TASK TO COMPLETE: Exactly as written, give again the line with "- add-language |" and all subsequent lines through the end of the records.

Dataset records:
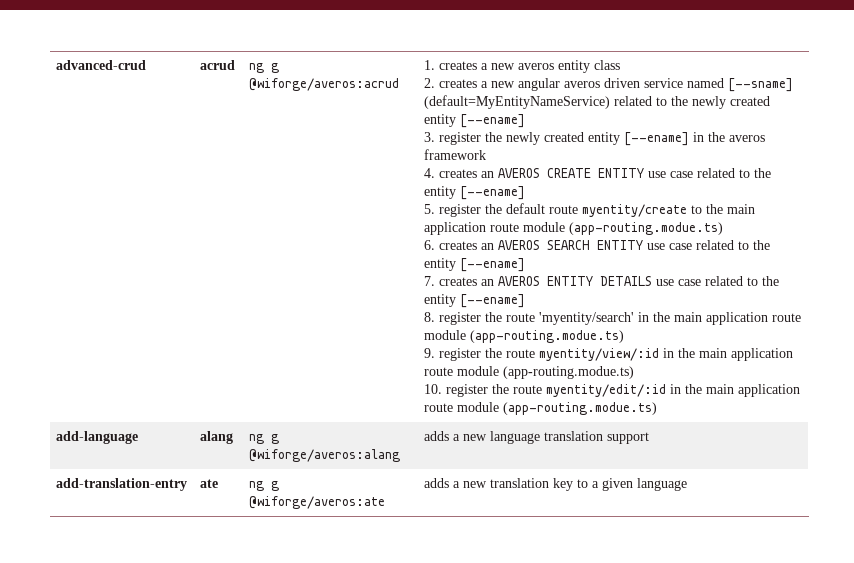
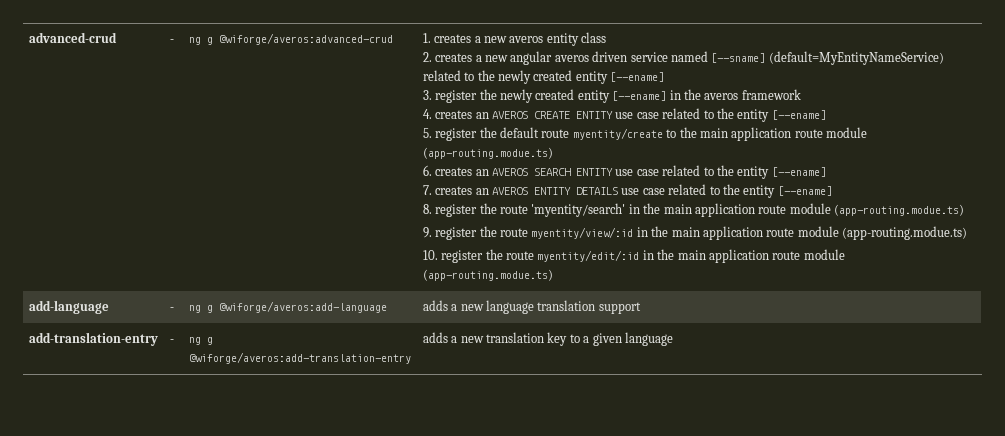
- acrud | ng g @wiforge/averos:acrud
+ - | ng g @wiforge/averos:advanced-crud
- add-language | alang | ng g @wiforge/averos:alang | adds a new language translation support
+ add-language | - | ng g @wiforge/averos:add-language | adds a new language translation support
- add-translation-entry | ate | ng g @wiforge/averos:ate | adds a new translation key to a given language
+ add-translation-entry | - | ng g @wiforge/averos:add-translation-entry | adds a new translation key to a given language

FINAL ANSWER:
- add-language | alang | ng g @wiforge/averos:alang | adds a new language translation support
+ add-language | - | ng g @wiforge/averos:add-language | adds a new language translation support
- add-translation-entry | ate | ng g @wiforge/averos:ate | adds a new translation key to a given language
+ add-translation-entry | - | ng g @wiforge/averos:add-translation-entry | adds a new translation key to a given language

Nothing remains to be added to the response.